* [Dataset records]:

+===+

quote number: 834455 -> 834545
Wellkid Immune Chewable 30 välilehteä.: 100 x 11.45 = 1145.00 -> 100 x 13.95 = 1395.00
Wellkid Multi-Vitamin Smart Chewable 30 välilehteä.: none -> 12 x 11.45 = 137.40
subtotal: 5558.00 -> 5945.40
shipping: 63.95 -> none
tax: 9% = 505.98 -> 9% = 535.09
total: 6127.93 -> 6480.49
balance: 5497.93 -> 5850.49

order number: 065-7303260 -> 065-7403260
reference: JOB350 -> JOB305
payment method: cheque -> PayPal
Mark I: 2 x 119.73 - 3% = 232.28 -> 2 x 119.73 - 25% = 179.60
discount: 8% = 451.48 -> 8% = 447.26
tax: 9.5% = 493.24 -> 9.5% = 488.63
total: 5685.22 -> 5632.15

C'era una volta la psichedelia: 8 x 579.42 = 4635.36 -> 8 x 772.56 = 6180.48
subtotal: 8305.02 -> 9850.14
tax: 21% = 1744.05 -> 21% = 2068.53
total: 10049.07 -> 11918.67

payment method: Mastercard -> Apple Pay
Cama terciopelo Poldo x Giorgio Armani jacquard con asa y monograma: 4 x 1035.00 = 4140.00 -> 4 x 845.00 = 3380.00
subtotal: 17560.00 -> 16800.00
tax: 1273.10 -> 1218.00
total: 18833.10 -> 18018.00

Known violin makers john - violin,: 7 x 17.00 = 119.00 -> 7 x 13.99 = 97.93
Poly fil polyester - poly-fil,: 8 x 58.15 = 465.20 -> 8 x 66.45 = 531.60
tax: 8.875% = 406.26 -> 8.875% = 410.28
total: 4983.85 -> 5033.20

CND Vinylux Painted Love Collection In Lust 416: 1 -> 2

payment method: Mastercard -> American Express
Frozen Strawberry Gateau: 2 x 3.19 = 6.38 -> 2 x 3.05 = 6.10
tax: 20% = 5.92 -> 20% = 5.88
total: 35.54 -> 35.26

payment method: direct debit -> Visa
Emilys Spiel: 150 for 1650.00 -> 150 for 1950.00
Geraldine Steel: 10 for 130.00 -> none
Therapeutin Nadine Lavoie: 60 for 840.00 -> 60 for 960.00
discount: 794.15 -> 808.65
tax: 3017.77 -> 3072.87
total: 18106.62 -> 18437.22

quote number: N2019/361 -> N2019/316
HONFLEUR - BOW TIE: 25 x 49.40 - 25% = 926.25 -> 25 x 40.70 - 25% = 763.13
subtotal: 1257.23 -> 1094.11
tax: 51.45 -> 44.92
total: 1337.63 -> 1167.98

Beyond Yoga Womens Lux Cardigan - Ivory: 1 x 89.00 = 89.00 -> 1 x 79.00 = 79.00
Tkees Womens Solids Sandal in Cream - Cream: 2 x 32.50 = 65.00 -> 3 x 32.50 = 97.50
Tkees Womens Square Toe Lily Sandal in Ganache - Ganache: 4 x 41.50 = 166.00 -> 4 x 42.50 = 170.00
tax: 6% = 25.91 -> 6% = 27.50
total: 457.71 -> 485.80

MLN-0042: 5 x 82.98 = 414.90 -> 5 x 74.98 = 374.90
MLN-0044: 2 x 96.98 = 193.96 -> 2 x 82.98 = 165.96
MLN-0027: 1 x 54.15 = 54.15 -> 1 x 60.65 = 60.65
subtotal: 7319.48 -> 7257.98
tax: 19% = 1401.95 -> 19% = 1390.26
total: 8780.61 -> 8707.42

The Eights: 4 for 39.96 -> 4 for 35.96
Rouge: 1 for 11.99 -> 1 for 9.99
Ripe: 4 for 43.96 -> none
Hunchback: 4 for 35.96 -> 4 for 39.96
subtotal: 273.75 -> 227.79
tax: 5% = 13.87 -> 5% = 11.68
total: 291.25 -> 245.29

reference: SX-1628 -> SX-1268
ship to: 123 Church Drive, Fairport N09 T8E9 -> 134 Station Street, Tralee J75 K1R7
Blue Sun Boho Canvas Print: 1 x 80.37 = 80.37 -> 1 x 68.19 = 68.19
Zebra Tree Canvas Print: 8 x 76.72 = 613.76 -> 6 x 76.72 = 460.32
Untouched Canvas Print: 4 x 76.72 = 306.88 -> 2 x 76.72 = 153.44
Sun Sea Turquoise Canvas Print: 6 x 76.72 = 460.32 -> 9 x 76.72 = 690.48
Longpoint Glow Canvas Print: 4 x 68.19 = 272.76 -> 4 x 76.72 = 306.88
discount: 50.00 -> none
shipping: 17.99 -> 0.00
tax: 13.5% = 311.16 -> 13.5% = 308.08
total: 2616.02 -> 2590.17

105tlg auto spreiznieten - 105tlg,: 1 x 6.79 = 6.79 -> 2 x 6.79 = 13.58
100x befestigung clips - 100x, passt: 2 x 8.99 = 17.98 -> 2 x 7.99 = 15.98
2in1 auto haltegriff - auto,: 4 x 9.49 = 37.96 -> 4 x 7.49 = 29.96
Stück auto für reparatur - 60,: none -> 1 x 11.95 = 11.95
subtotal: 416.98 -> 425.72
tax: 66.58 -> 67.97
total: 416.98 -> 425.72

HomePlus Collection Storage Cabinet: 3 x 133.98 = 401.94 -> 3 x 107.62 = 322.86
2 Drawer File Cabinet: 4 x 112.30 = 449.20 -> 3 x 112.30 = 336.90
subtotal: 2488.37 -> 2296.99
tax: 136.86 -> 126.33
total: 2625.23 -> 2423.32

+===+

Give back the records above exactly, limited to the lines between the one holding "tax: 1273.10 -> 1218.00" and the one holding "discount: 794.15 -> 808.65", inclusive.

tax: 1273.10 -> 1218.00
total: 18833.10 -> 18018.00

Known violin makers john - violin,: 7 x 17.00 = 119.00 -> 7 x 13.99 = 97.93
Poly fil polyester - poly-fil,: 8 x 58.15 = 465.20 -> 8 x 66.45 = 531.60
tax: 8.875% = 406.26 -> 8.875% = 410.28
total: 4983.85 -> 5033.20

CND Vinylux Painted Love Collection In Lust 416: 1 -> 2

payment method: Mastercard -> American Express
Frozen Strawberry Gateau: 2 x 3.19 = 6.38 -> 2 x 3.05 = 6.10
tax: 20% = 5.92 -> 20% = 5.88
total: 35.54 -> 35.26

payment method: direct debit -> Visa
Emilys Spiel: 150 for 1650.00 -> 150 for 1950.00
Geraldine Steel: 10 for 130.00 -> none
Therapeutin Nadine Lavoie: 60 for 840.00 -> 60 for 960.00
discount: 794.15 -> 808.65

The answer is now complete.